Un débat existe quant aux mécanismes par lesquels l’exposition réduit la peur et l’anxiété (McSweeney et Swindell, 2002). Traditionnellement, ce processus a été décrit comme une extinction, par laquelle la CR ne se produit pas après une présentation répétée de la CS sans l’US. On dit que la RC s’éteint à la suite de cette procédure. L’idée est que le lien entre la SC et l’US est rompu, de sorte que la SC ne prédit plus l’US. Selon le modèle de Rescorla-Wagner, cette procédure diminuerait l’information sur les Etats-Unis fournie par la SC. Cependant, McSweeney et Swindell (2002) ont examiné l’importante documentation disponible à l’époque et ont conclu qu’il existe de nombreuses preuves suggérant que le processus connu sous le nom d’extinction repose en fait sur le principe encore plus fondamental de l’habituation. L’habituation est définie comme  » une diminution de la réactivité à un stimulus lorsque ce stimulus est présenté de manière répétée ou pendant une période prolongée  » (p. 364-365). Appliquée aux sens, l’habituation est connue sous le nom d' »adaptation sensorielle » et il s’agit d’un processus si répandu que nous le considérons souvent comme allant de soi (pensez à l’expérience consistant à entrer dans une pièce dégageant une forte odeur nauséabonde et à réaliser soudainement une demi-heure plus tard que vous ne pouvez plus la sentir). Le cas présenté par McSweeney et Swindell suggère que l’exposition répétée ou prolongée à la CS entraîne une diminution de la probabilité ou de la vraisemblance de la CR par le biais de ce processus d’accoutumance. Il reste une question empirique pour savoir si l’habituation se produit au CS par une exposition répétée ou prolongée, même lorsque le CS continue à être suivi de l’US.

Les traitements basés sur les principes du conditionnement classique prennent également en compte des effets tels que la généralisation et la discrimination des stimuli, le blocage et l’inhibition conditionnée. La tendance des peurs à se généraliser à des stimuli supplémentaires peut rendre le traitement difficile, car il peut être nécessaire de cibler dans le traitement beaucoup plus de stimuli que ceux impliqués dans l’événement initial provoquant la peur. D’autre part, on s’attend à ce que le traitement produise un nouvel apprentissage (c’est-à-dire ne pas craindre les stimuli utilisés dans l’exposition) qui se généralisera à d’autres stimuli redoutés.

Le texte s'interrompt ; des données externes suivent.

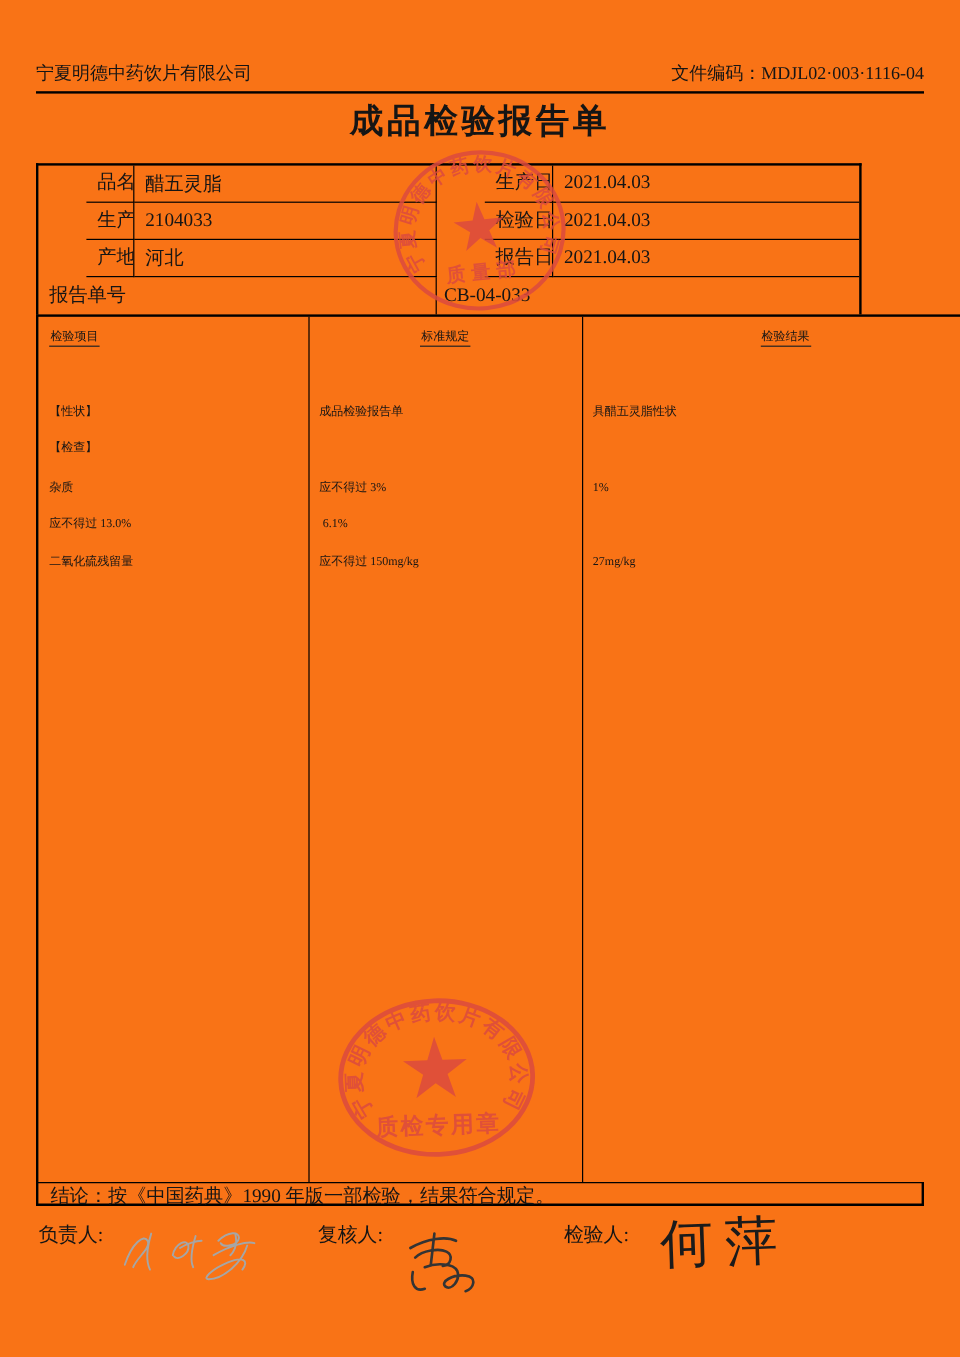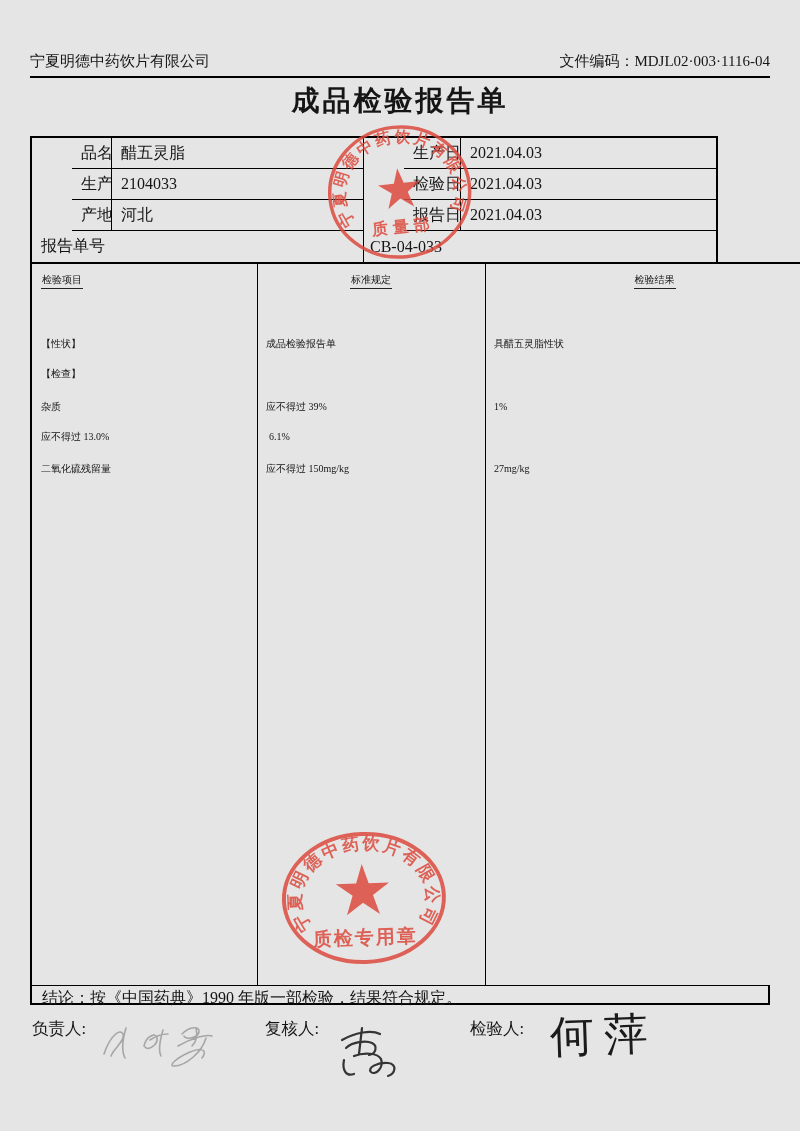--- a/index.html
+++ b/index.html
@@ -1,16 +1,16 @@
 <!DOCTYPE html>
 <html><head>
 <meta charset="utf-8">
 <style>
   html,body{margin:0;padding:0;background:#ffffff;}
-  .page{position:relative;width:800px;height:1131px;background:#e5e5e5;overflow:hidden;
+  .page{position:relative;width:800px;height:1131px;background:#f97316;overflow:hidden;
         font-family:"Liberation Serif","DejaVu Serif",serif;color:#151515;text-decoration:underline;}
 
   
   .hdr{position:absolute;left:30px;top:52px;width:740px;display:flex;
        justify-content:space-between;font-size:15px;}
   .hdr-rule{position:absolute;left:30px;top:76px;width:740px;border-top:2px solid #000;}
   .title{position:absolute;left:0;top:82px;width:100%;text-align:center;
          font-size:28px;font-weight:bold;letter-spacing:3px;}
 
   
@@ -125,21 +125,21 @@
       <div class="c2">成品检验报告单</div>
       <div class="c3">具醋五灵脂性状</div>
     </div>
     <div class="sec-row" style="top:100px">
       <div class="c1">【检查】</div>
       <div class="c2"></div>
       <div class="c3"></div>
     </div>
     <div class="sec-row" style="top:133px">
       <div class="c1">杂质</div>
-      <div class="c2">应不得过 39%</div>
+      <div class="c2">应不得过 3%</div>
       <div class="c3">1%</div>
     </div>
     <div class="sec-row" style="top:163px">
       <div class="c2">应不得过 13.0%</div>
       <div class="c3">6.1%</div>
     </div>
     <div class="sec-row" style="top:195px">
       <div class="c1">二氧化硫残留量</div>
       <div class="c2">应不得过 150mg/kg</div>
       <div class="c3">27mg/kg</div>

Cependant, la situation se complique, car l’habituation et l’extinction semblent se généraliser moins facilement que le conditionnement initial (McSweeney et Swindell, 2002). La discrimination des stimuli peut être encouragée en entraînant l’individu à distinguer le stimulus initial redouté de stimuli similaires (mais différents). Ce processus peut contribuer à empêcher la généralisation de la réaction de peur après l’événement de conditionnement initial. Le blocage pourrait potentiellement empêcher tout nouvel apprentissage, de sorte qu’il pourrait être plus efficace de procéder à des expositions à un seul stimulus redouté à la fois ; l’appariement d’un stimulus reconditionné avec un stimulus encore redouté pourrait rendre le stimulus encore redouté redondant (c’est-à-dire qu’il n’apporte aucune nouvelle information sur la situation).

L’impact de l’inhibition conditionnée sur les techniques psychothérapeutiques informées par le conditionnement classique pourrait être plus compliqué. Si la présence d’un stimulus qui en est venu à signaler la sécurité peut protéger l’individu du conditionnement de la peur au départ, ces  » signaux de sécurité  » peuvent également entraver le processus d’extinction/habituation pendant l’exposition. On pense que les signaux de sécurité (comme les flacons de médicaments vides ou le fait d’être accompagné d’une personne significative pendant les exercices d’exposition) empêchent l’individu d’entrer pleinement en contact avec le stimulus redouté, de sorte que lorsqu’il est exposé au stimulus en l’absence des signaux de sécurité, tout effet positif apparent de l’exposition disparaît.